## Requirement
Return all lines of the data in which the string "relative" occurs.

## Data extracted from a collection
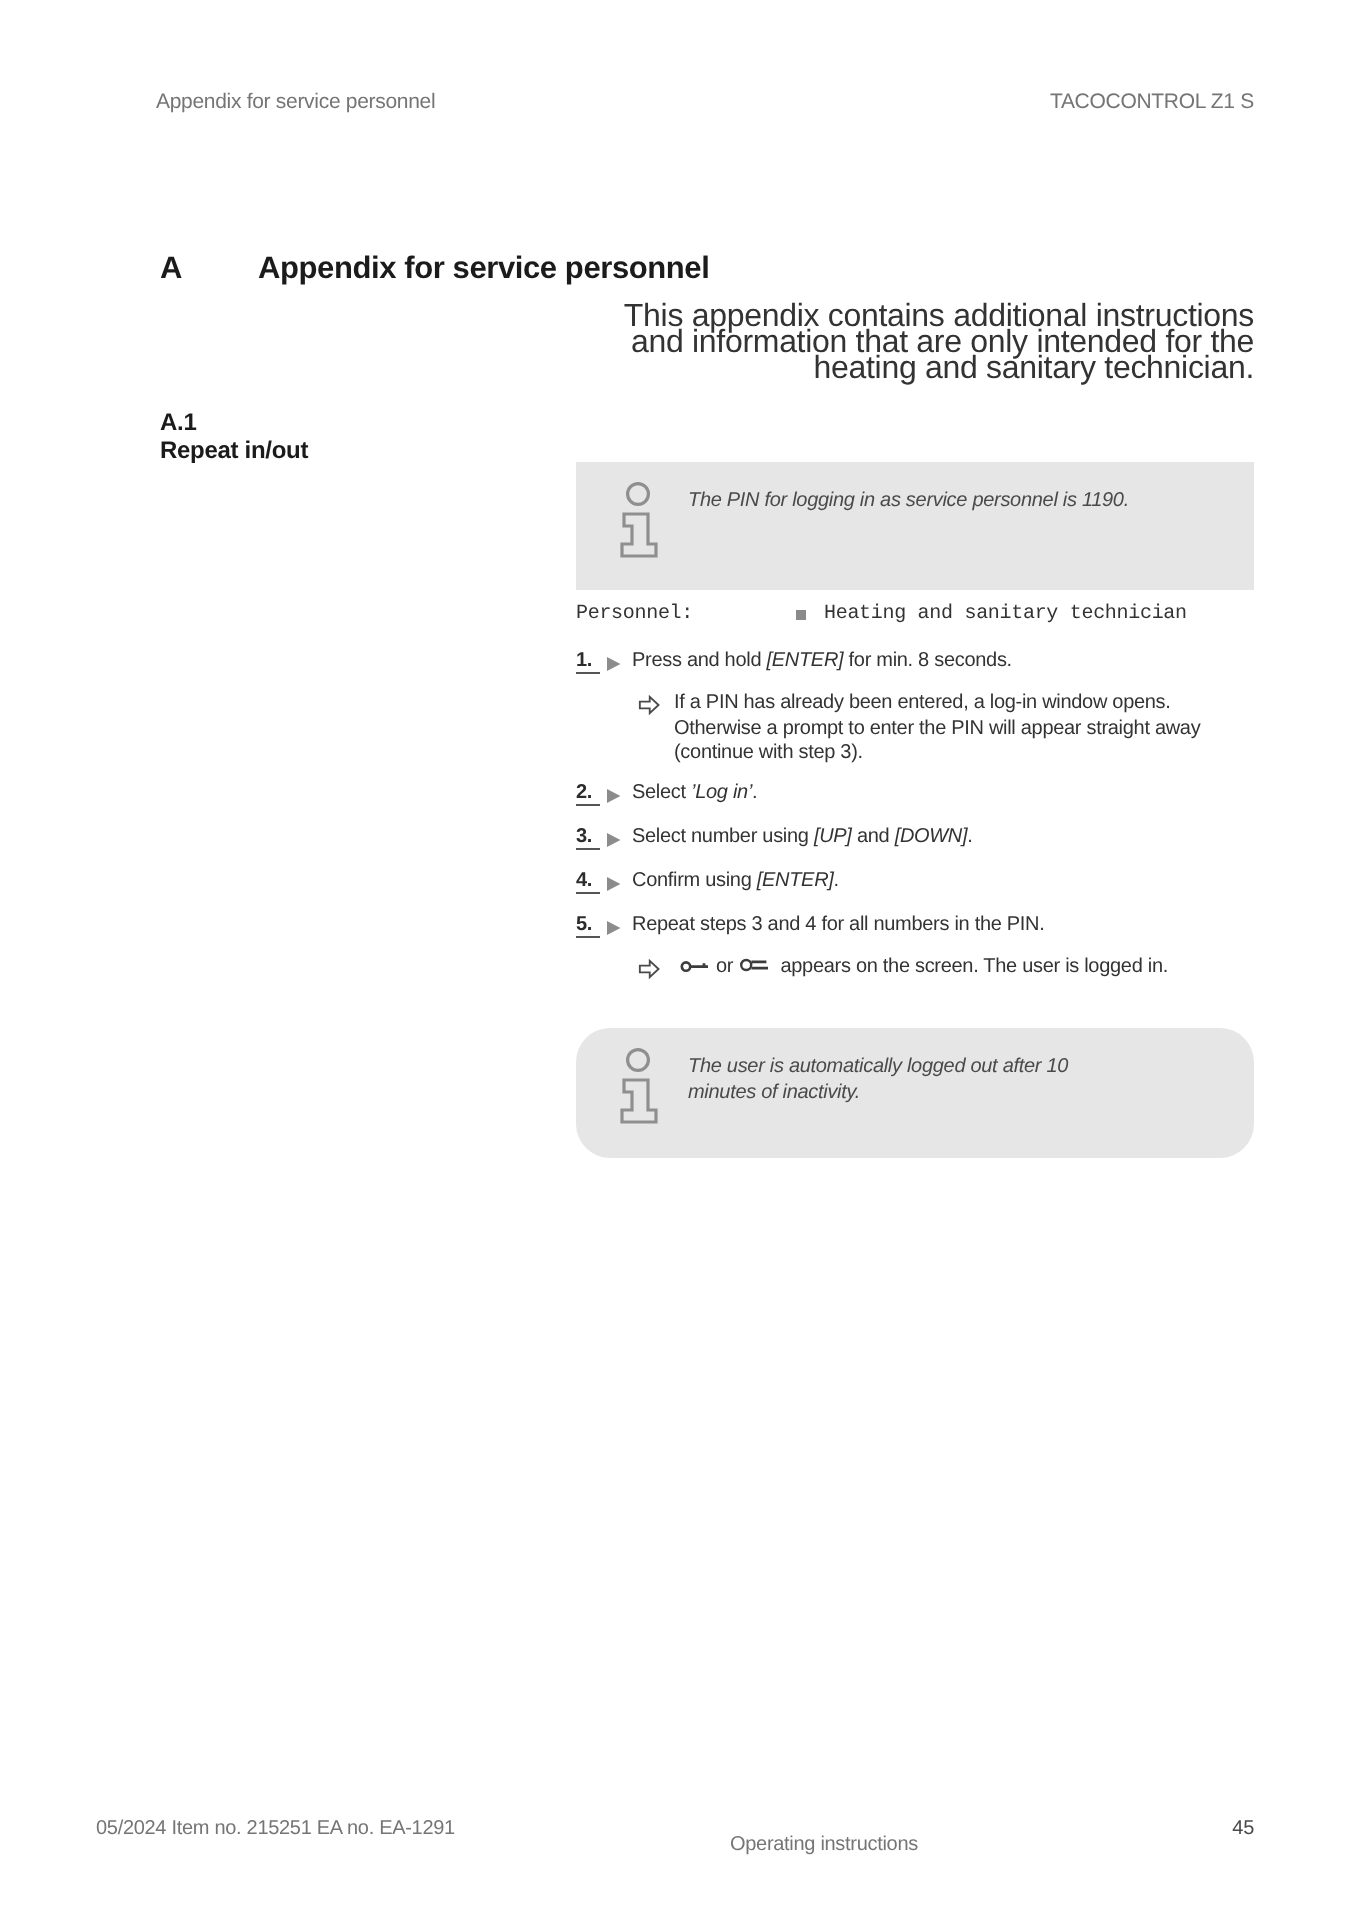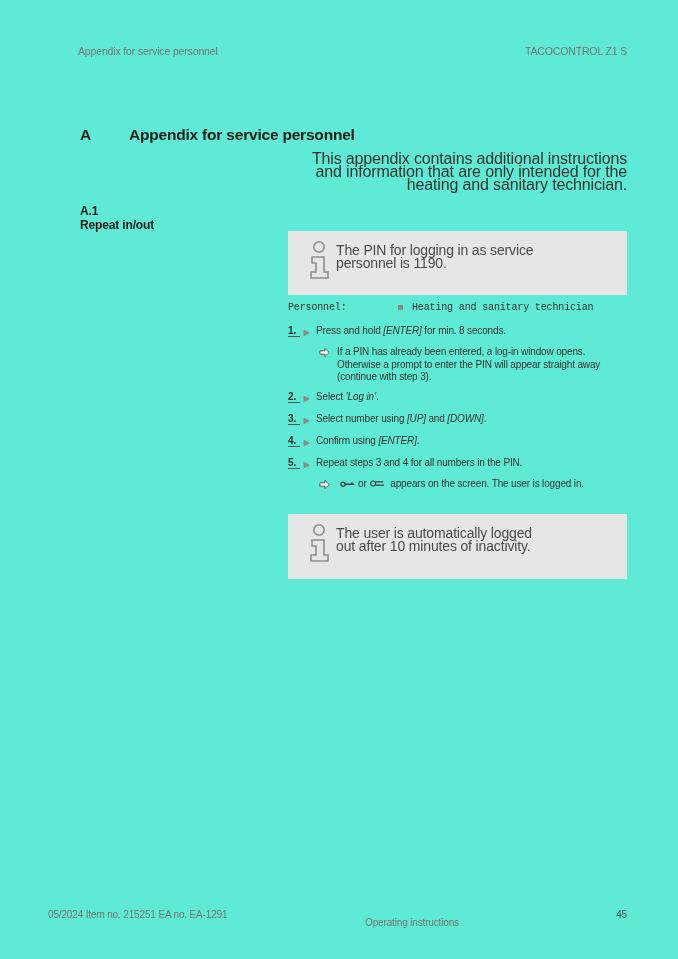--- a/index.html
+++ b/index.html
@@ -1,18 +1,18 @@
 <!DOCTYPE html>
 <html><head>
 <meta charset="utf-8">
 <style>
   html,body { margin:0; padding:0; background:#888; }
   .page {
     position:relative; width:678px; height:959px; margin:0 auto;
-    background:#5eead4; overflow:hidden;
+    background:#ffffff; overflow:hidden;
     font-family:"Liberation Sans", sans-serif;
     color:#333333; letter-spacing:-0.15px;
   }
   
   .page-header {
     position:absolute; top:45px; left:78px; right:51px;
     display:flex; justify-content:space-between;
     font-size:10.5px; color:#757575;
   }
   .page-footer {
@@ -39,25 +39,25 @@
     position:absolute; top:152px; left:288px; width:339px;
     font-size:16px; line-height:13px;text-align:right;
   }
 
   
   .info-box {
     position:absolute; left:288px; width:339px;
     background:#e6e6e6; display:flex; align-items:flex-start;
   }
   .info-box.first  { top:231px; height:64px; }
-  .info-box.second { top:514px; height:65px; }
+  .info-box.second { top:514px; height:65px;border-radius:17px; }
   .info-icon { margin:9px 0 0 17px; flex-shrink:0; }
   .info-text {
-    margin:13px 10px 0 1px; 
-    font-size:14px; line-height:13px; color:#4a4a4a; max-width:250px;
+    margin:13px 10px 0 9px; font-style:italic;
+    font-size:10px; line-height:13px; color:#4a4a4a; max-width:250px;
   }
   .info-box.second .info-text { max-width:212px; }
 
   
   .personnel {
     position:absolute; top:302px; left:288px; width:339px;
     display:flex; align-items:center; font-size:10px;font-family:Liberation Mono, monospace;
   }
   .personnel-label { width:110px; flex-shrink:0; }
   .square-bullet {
==
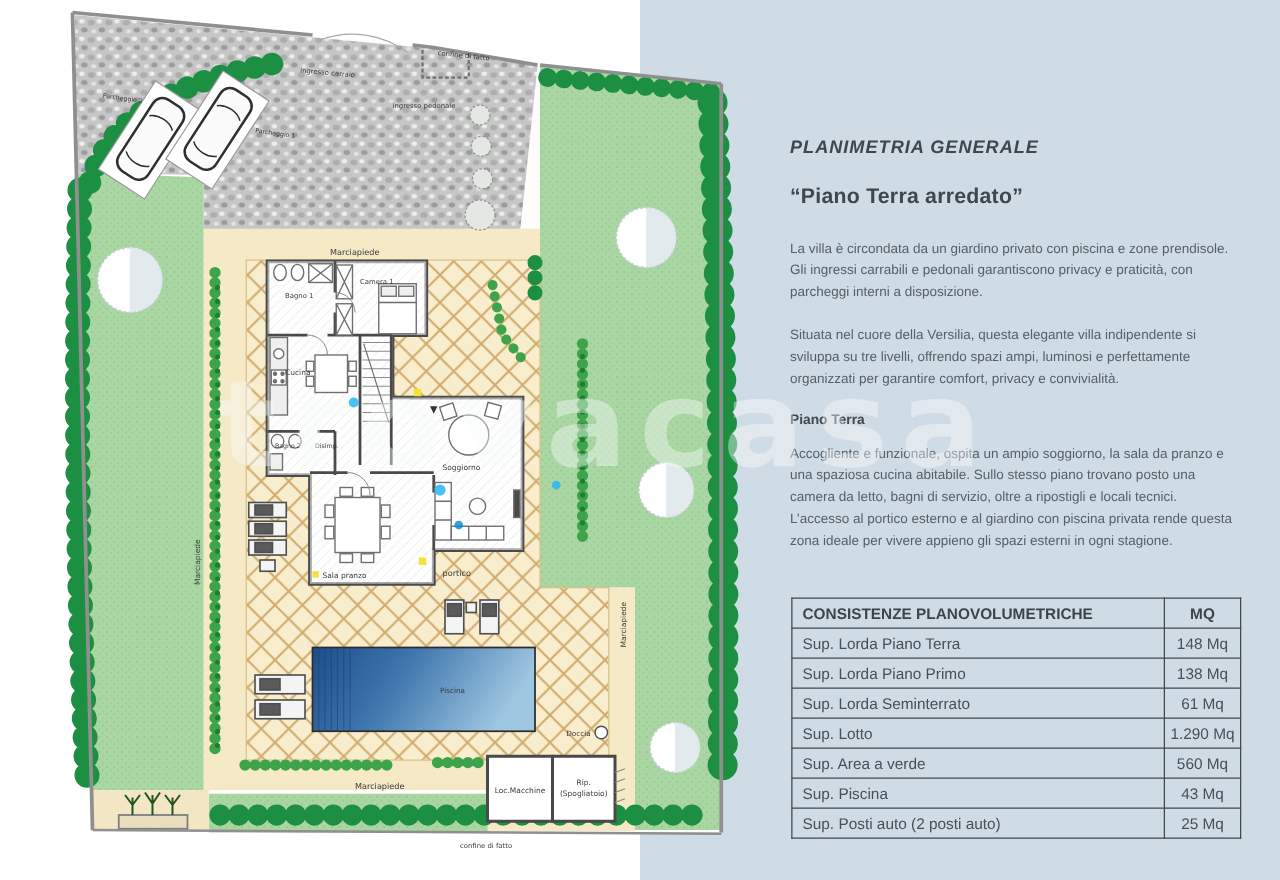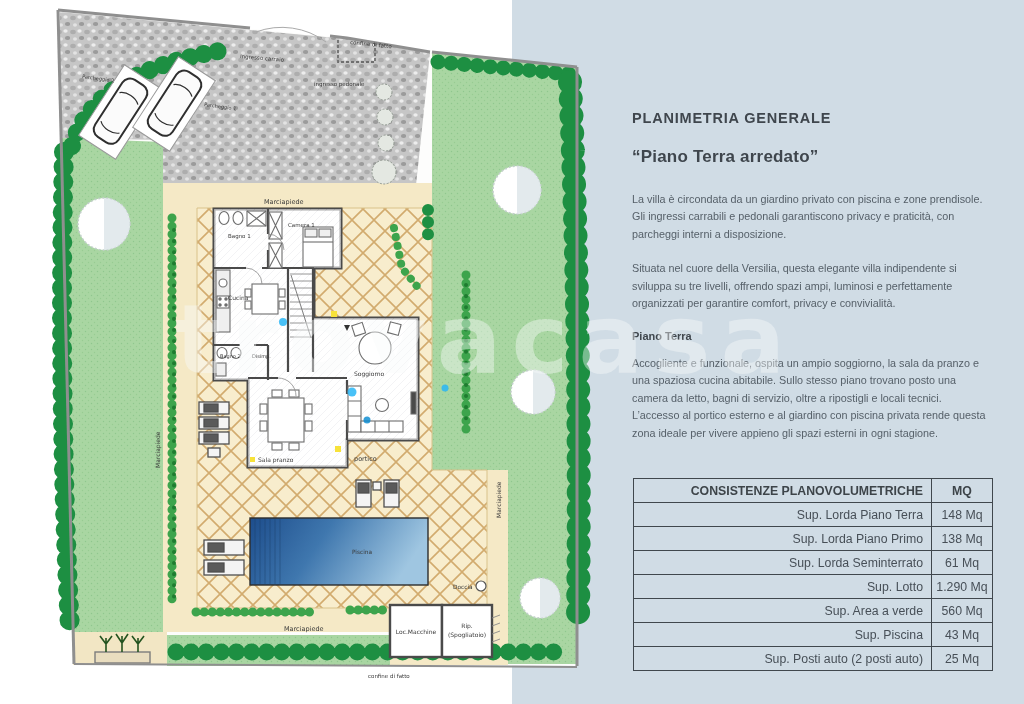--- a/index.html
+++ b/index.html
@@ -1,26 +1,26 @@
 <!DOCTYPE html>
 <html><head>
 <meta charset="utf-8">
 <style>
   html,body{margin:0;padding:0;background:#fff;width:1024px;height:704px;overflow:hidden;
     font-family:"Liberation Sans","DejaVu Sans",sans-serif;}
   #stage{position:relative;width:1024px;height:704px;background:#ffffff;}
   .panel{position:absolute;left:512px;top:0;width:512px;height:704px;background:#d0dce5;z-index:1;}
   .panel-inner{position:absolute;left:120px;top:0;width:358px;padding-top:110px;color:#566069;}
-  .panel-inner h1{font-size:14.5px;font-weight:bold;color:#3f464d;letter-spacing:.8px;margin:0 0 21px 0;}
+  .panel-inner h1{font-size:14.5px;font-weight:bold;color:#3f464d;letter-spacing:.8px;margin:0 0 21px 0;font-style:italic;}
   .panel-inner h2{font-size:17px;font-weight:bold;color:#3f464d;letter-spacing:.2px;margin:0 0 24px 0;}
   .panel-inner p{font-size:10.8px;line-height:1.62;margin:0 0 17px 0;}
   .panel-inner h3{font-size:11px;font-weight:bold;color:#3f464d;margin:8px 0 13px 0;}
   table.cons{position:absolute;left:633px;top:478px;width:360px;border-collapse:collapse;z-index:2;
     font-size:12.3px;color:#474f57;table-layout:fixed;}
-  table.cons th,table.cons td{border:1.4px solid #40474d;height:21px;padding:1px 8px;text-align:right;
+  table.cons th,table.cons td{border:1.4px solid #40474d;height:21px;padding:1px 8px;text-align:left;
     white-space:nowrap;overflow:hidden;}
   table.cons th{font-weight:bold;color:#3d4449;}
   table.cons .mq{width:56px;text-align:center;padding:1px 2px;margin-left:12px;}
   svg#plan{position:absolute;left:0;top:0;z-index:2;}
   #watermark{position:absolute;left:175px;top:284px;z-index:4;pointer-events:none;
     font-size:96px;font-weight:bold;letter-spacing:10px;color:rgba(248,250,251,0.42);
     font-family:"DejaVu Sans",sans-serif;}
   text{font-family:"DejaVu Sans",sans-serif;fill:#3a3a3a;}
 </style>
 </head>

## Answer space
     position:relative; width:678px; height:959px; margin:0 auto;
   #stage{position:relative;width:1024px;height:704px;background:#ffffff;}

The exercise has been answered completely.